I don't know, but I would imagine the North Bay office would have the most recent numbers the soonest. I'd also figure it does take them at least a few days after April 1st. Can also always check to see if http://www.forces.ca/en/jobexplorer/browsejobs-70 has been updated- so far it has not (though some of those "accepting applications" already were closed just a few months ago).

I'll probably call the NB office in a few days, if they tell me anything interesting, I'll post it here.


----------



## ttlbmg (2 Apr 2012)

I am by no means an expert, so take what I say with a grain of salt. This week, expecially, can be a super busy time for recruitment centers, and that might mean that updated complete lists of open trades might not be the first thing they have at hand. That being said, there may be no change in terms of the trade you are hoping to get into either. Just because the fiscal year rolls over, doesn't mean that everything will open right away, there is still a process that goes along with that. My advice to you is, if you have time of ability, physically go down the the recruitment center and speak with a recruiter, while they might not have your trade open right away, they may be able to offer advice on whether or not a trade will open soon, or if it will open at all! I also find that it is nice to see someone, rather than speaking with them on the phone. 

The other route you could choose could be to contact the national recruitment center. While they offer more general advice to questions, they may be able to answer your questions as well. Good luck and I hope your trade opens soon!


----------



## Donny (2 Apr 2012)

I am not seeing any changes on the website since February. 
I have been trying to call the North Bay office for last 3 hours but nobody answers.


----------



## Waters81 (2 Apr 2012)

ttlbmg said:
			
		

> I am by no means an expert, so take what I say with a grain of salt. This week, expecially, can be a super busy time for recruitment centers...
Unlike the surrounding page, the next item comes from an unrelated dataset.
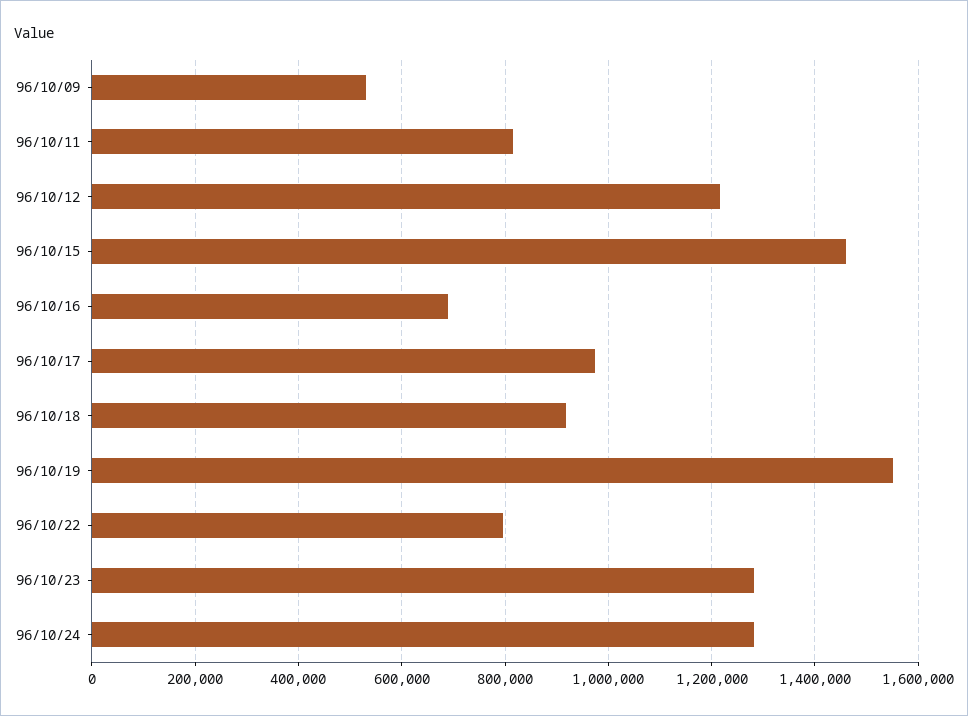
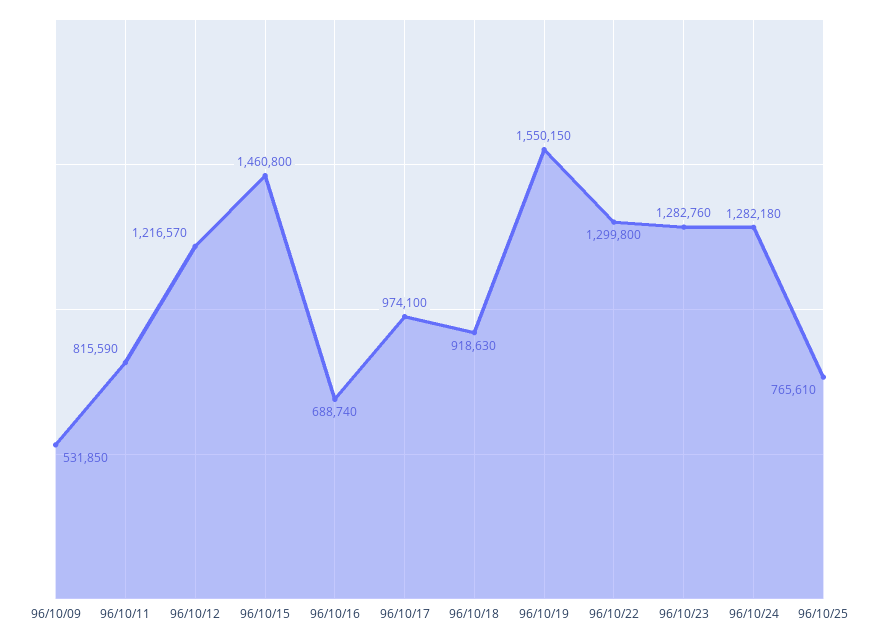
96/10/22: 800000 -> 1299800
96/10/25: none -> 765610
Sorry, I don't mean to nitpick, but this is a HUUUUGE pet peeve of mine..."expecially" is not a word in the English language, 'Especially' is. Use the 'Spell Check' function, that is what it's there for. I would imagine you would be strung up by your toes if you did that in BMQ.


----------



## estoguy (2 Apr 2012)

Waters81 said:
			
		

> Sorry, I don't mean to nitpick, but this is a HUUUUGE pet peeve of mine..."expecially" is not a word in the English language, 'Especially' is. Use the 'Spell Check' function, that is what it's there for. I would imagine you would be strung up by your toes if you did that in BMQ.



I agree... its painful to hear, but more so when its written.


----------



## jemcgrg (2 Apr 2012)

I've spoken to the North Bay recruiting centre. They said it would be a few weeks before they have any updates since the budget just came out yesterday.


----------



## The_Falcon (2 Apr 2012)

Lots of speculation going on here, people need to stay in their lanes.  CFRC's have had access to a SIP production table for FY 12/12 since about middle of Jan.  Actual numbers/open-closed/selection board dates are constantly adjusted.  Looking at it right now, the last update was 26 Mar 12.  Does that mean the forces.ca website is updated continuously?  No, but they try.  When will it be updated next?  When CFRG decides they need to update it.


----------



## therickiness (2 Apr 2012)

I feel the same way 2. I have been trying to contact CFRC calgary for the past 2 days and nobody answers. The answering machine changed to telus ??? (the hell). I was told last month by my file cleric to expect interview and physicals this week. So, fingers crossed.


----------



## kenmnuggas (2 Apr 2012)

therickiness said:
			
		

> I was told last month by my file cleric to expect interview and physicals this week. So, fingers crossed.



If it's with a file cleric, perhaps you should pray instead?


----------



## krustyrl (2 Apr 2012)

> If it's with a file cleric, perhaps you should pray instead?




Now THAT is effin' hilarious.  Made me laugh on an otherwise dreary rainy workday here.!   :rofl:

Thanks.... 8)


----------



## ttlbmg (2 Apr 2012)

I apologize. I am well aware of the fact that "expecially" is not a word, x is near the s. This is what happens when you type without morning coffee!


----------



## EastCoastDreamer (3 Apr 2012)

Got a call today for EO Tech.


----------



## MMSS (4 Apr 2012)

Infared said:
			
		

> Got a call today for EO Tech.



Congratulations!


----------